To do:
Every line in the entries where "channels" is found should be copied.

Data for this task:
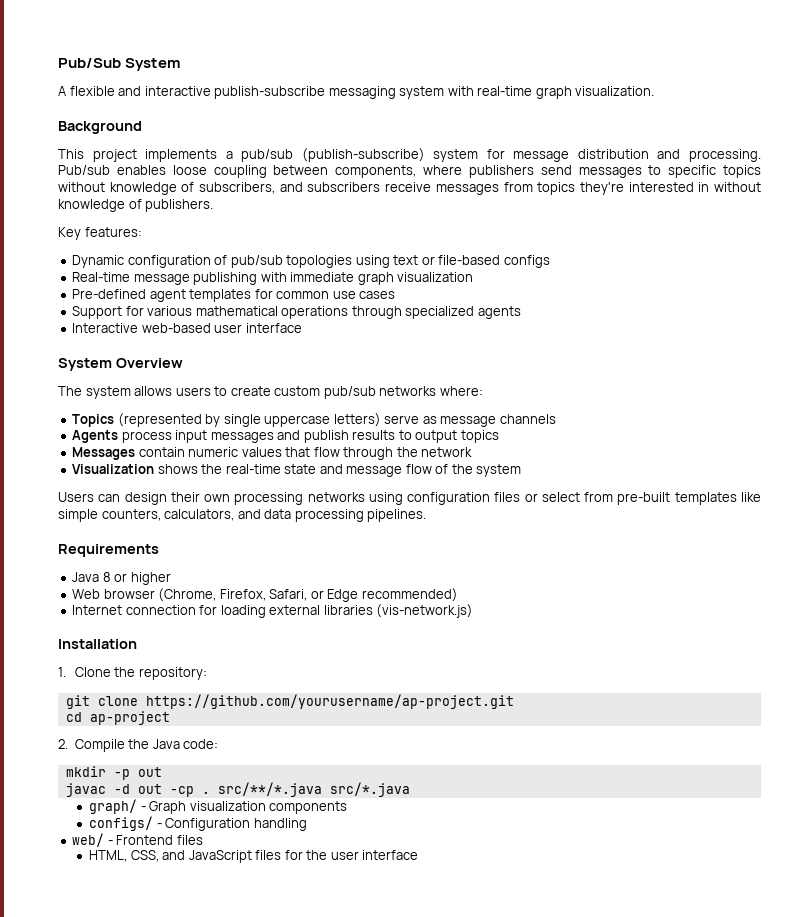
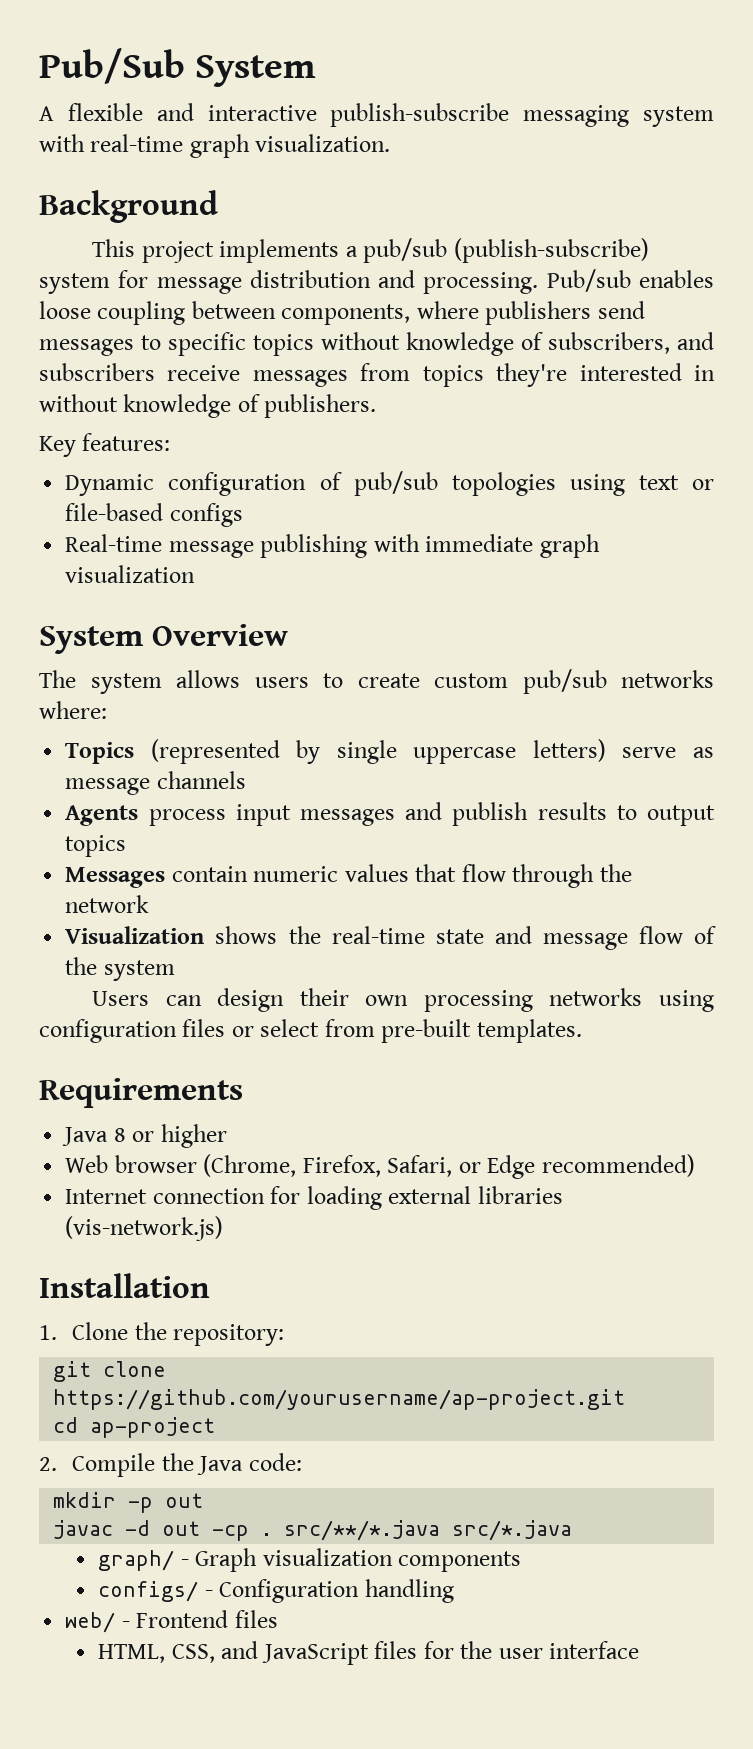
- Pre-defined agent templates for common use cases
- Support for various mathematical operations through specialized agents
- Interactive web-based user interface
- Users can design their own processing networks using configuration files or select from pre-built templates like simple counters, calculators, and data processing pipelines.
+ Users can design their own processing networks using configuration files or select from pre-built templates.

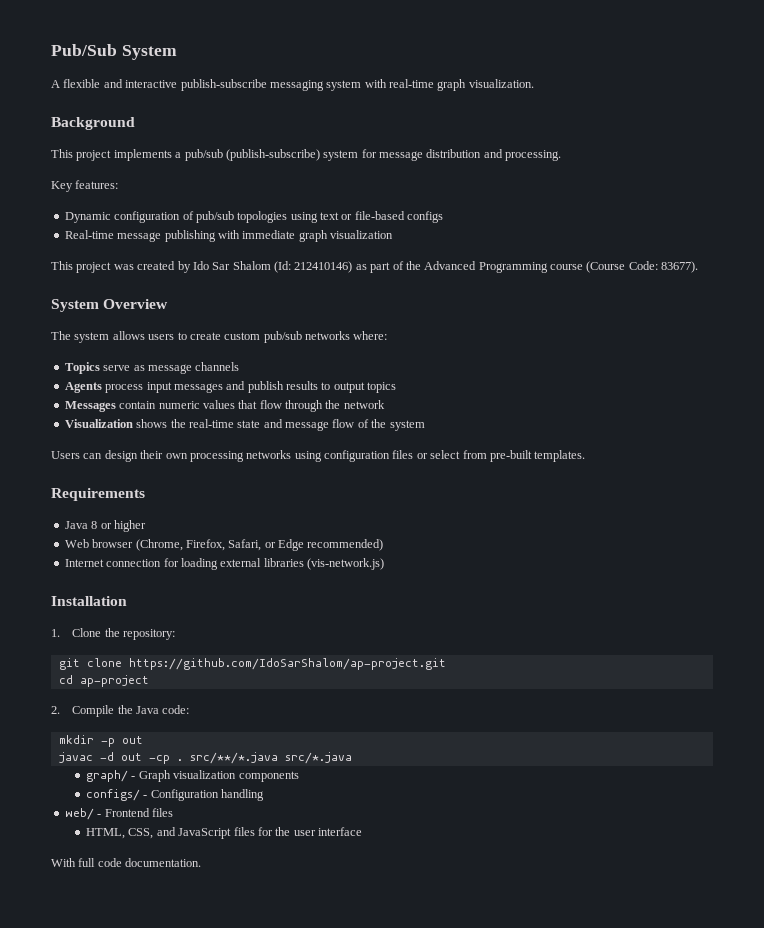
- Pub/sub enables loose coupling between components, where publishers send messages to specific topics without knowledge of subscribers, and subscribers receive messages from topics they're interested in without knowledge of publishers.
+ This project was created by Ido Sar Shalom (Id: 212410146) as part of the Advanced Programming course (Course Code: 83677).
- Topics (represented by single uppercase letters) serve as message channels
+ Topics serve as message channels
- git clone https://github.com/yourusername/ap-project.git
+ git clone https://github.com/IdoSarShalom/ap-project.git
+ With full code documentation.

Task answer:
- Topics (represented by single uppercase letters) serve as message channels
+ Topics serve as message channels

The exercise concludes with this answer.